◆ Exercise materials

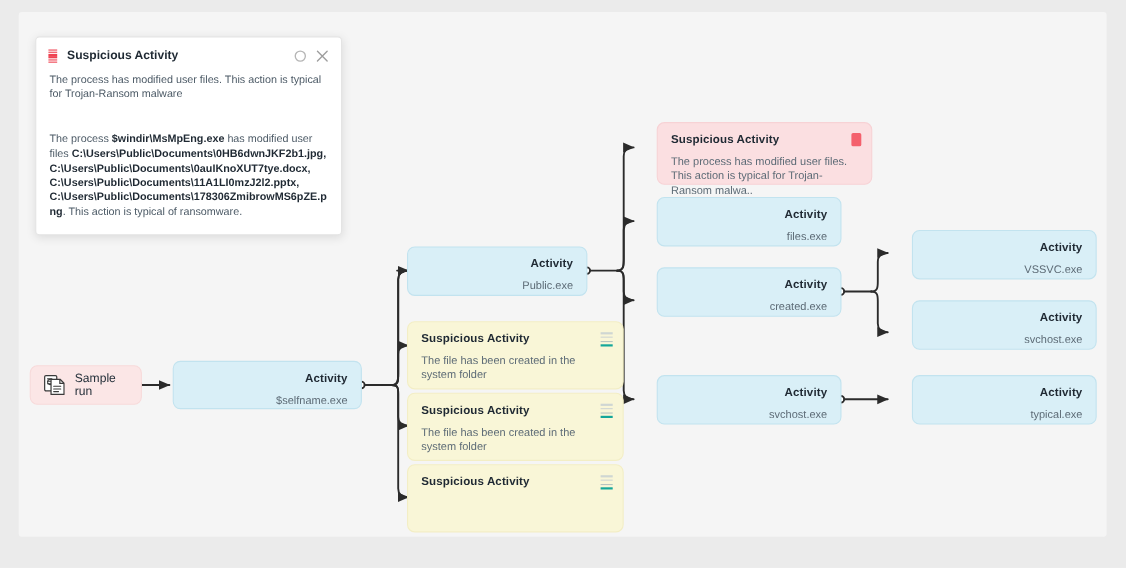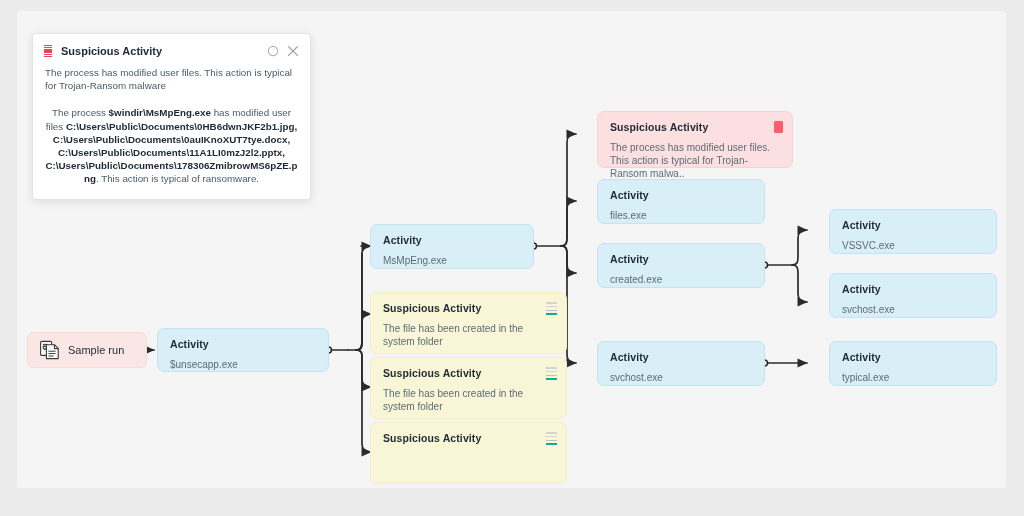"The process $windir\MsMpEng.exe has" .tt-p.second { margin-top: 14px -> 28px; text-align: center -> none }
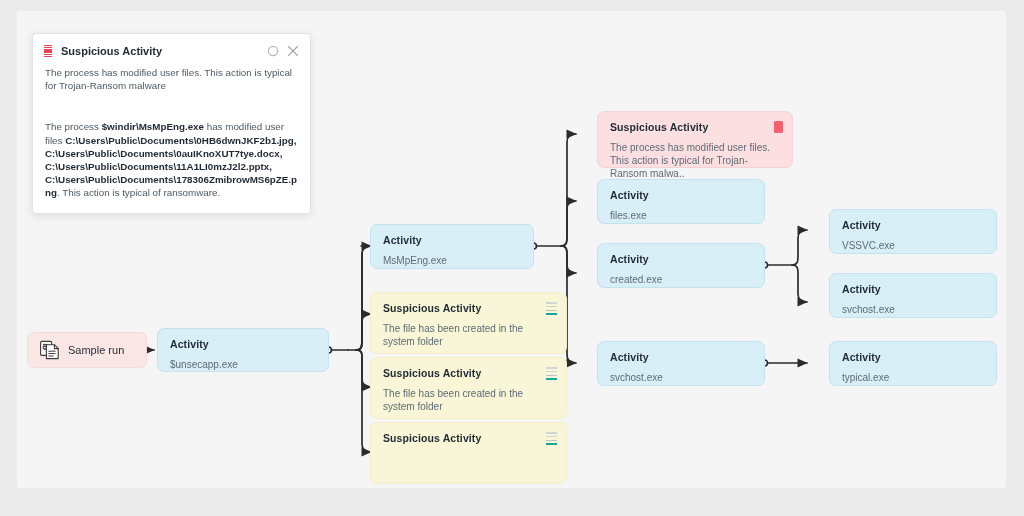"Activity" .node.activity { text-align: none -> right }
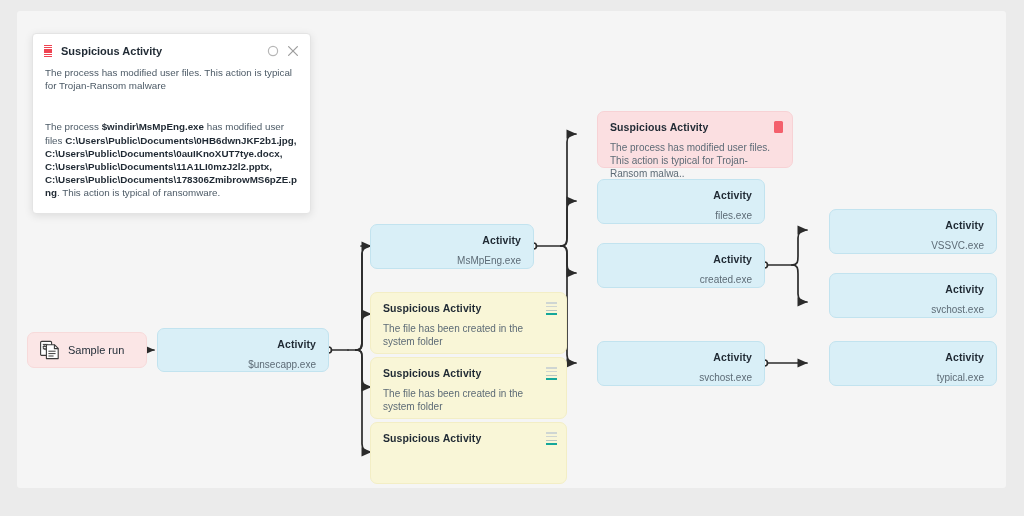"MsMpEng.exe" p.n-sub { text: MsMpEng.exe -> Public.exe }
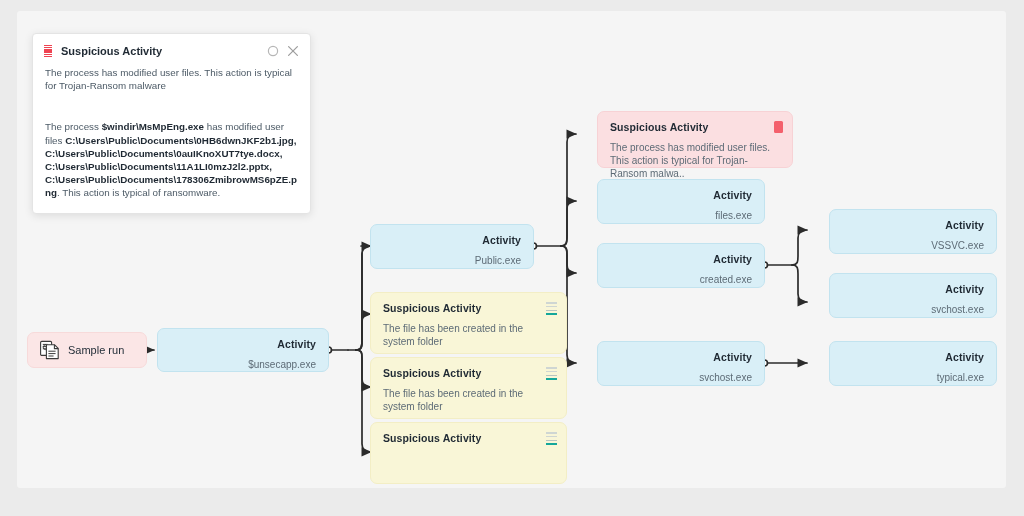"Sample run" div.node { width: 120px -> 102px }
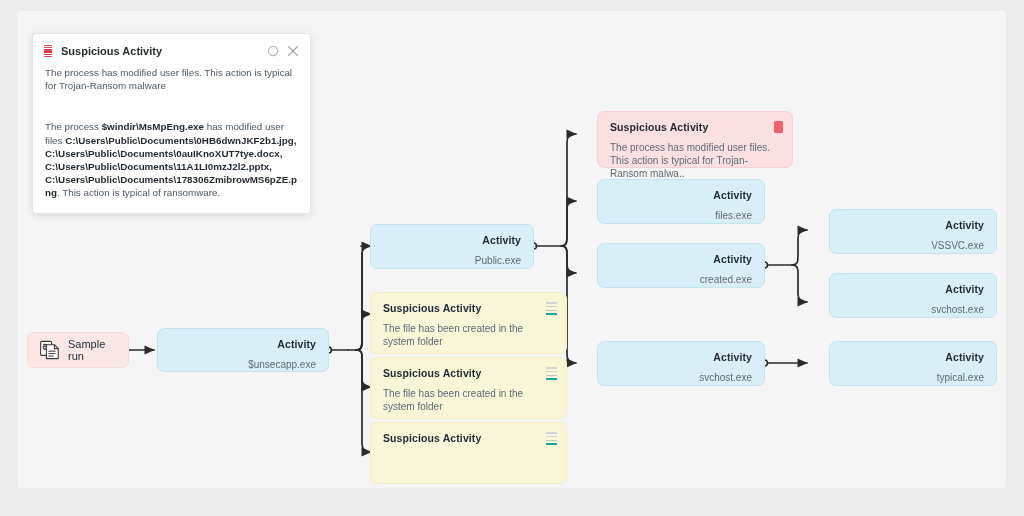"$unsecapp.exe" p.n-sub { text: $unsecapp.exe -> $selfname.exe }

◆ Exercise
Reproduce these records exactly, but not the pictures.

◆ The answer
"The process $windir\MsMpEng.exe has" .tt-p.second { margin-top: 14px -> 28px; text-align: center -> none }
"Activity" .node.activity { text-align: none -> right }
"MsMpEng.exe" p.n-sub { text: MsMpEng.exe -> Public.exe }
"Sample run" div.node { width: 120px -> 102px }
"$unsecapp.exe" p.n-sub { text: $unsecapp.exe -> $selfname.exe }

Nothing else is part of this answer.